Transporting goods by water has long been the cheapest way of conducting trade. The global movement of goods by sea is crucial to the world economy (95% of manufactured goods are transported on container ships). But the shipping industry itself is relatively opaque, rarely heard about in the news and thus avoiding criticism for its various unsavoury elements, particularly its environmental and labour practices. One of these overlooked issues is the simple fact that ships are noisy, and this noise pollutes the oceans in which they travel, disturbing the wildlife living there. In particular, new research from the University of Maryland has examined the impact this noise has on how dolphins communicate with each other.

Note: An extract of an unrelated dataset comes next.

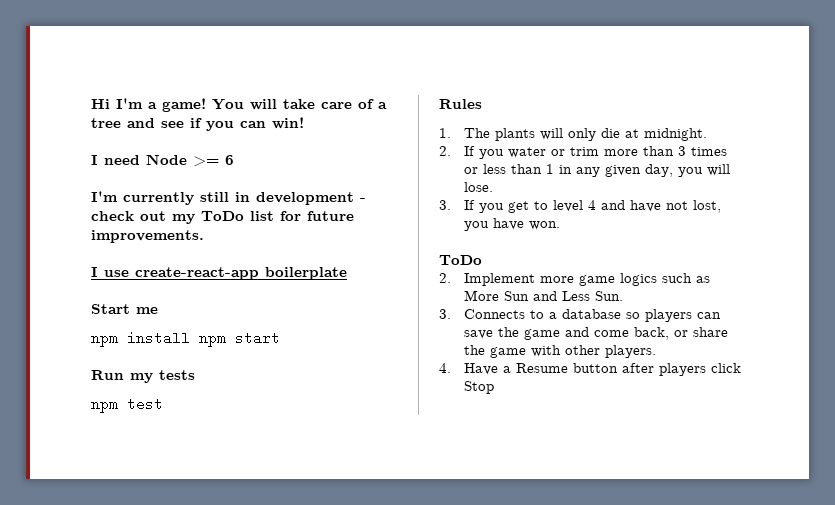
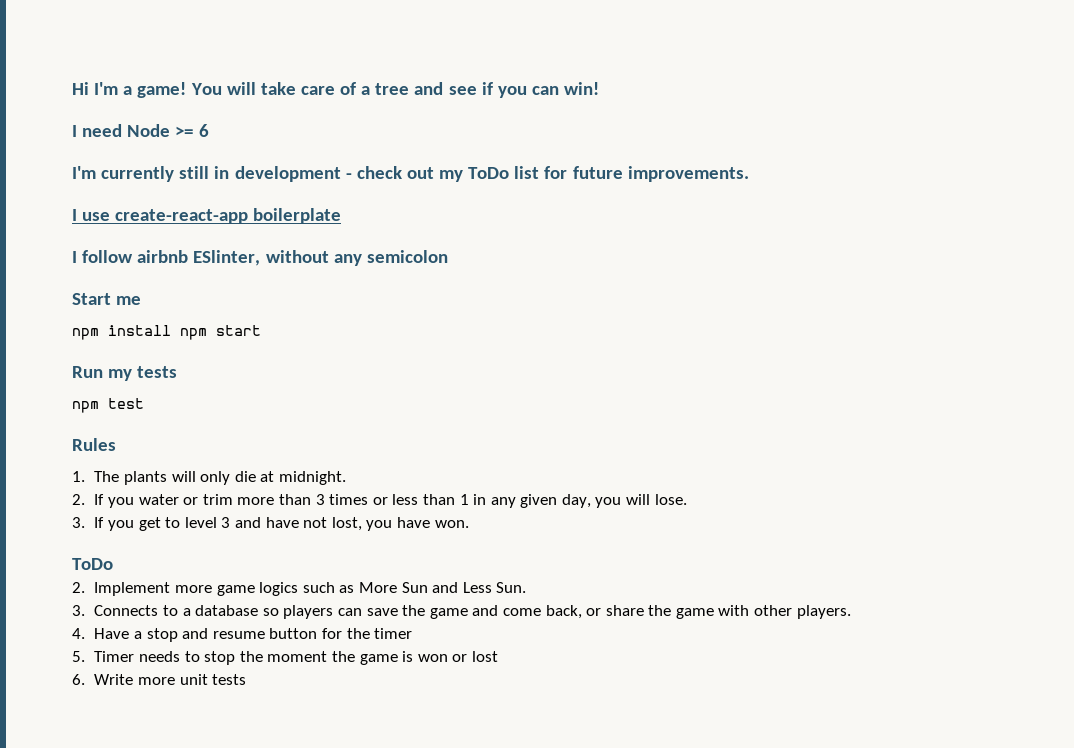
(347, 273) none -> [72,250,448,266] // I follow airbnb ESlinter, without any semicolon
[587,200,596,210] 4 -> [221,517,231,528] 3
[515,363,741,376] [463,381,494,394] Resume button after players click Stop -> [146,628,413,642] [72,651,498,665] [72,674,247,685] stop and resume button for the timer // 5. Timer needs to stop the moment the game is won or lost // 6. Write more unit tests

Dolphins are social animals, and communicate with each other using systems of whistles. These whistles are quite sonically complex, with varying pitches and frequencies in rising and falling patterns. Their system of communication is also highly sophisticated, with individuals having their own calls to identify who they are to the group. Dolphins use this system to maintain group cohesion and transmit information to other groups of dolphins, among other things.
However, researchers found that in noisy environments, such as the coast of Maryland, which is a busy shipping lane and home to many recreational boats, dolphins increased the pitch of their whistles, so as to be better heard over the low hum of boat engines, and reduced the complexity of their calls. Both results are quite interesting, and somewhat depressing (our noisy boats are destroying the beautiful symphony of dolphin communication); but while the first is a simple adaptation, the second is potentially quite complex. Much like trying to tell a friend something at a club, it seems as though the dolphins are trying to communicate in the most efficient way possible, by reducing the number and length of vocalizations required to do so, so as to reduce to risk of key information being lost to the din of ships passing through overhead.
It isn’t clear if the dolphins have simplified their communication, or are communicating less. If they are doing the latter they are set to suffer, as communication is cornerstone of life for all social animals, and in situations where it is impaired survival becomes difficult. However, if they are doing the former the situation is not quite so dire, as no information has been lost despite the communication being shortened and simplified. While it is sad that we are forcing dolphins to speak in prose instead of poetry, as it were, the unfortunate situation may demonstrate their intelligence, as rather than each whistle only being able to express one idea, as is characteristic of simpler systems of communication, the same idea can be communicated at various levels of complexity with increasingly complex whistles. This would imply that the whistles are somewhat similar to human language, and that dolphins are smarter than previously thought. This, however, while interesting, is quite a tangent, as the research merely demonstrates that the dolphins increased the pitch and reduced the complexity of their whistles, and determining whether reduced complexity results in lost information or not is quite difficult to test.
Either way, beauty has been lost as the result of human activity, part of our long love-hate relationship with the oceans. We have consistently depended on the oceans for sustenance, and we have now structured global trade around marine transport, while at the same time abusing the seas with commercial whaling, nuclear testing, and pollution of various types. The simplification of dolphin calls is far from the greatest crime of the Anthropocene, but it is nonetheless part of the ultimate crime of this age, the destruction of the natural world to serve the desires of the powerful.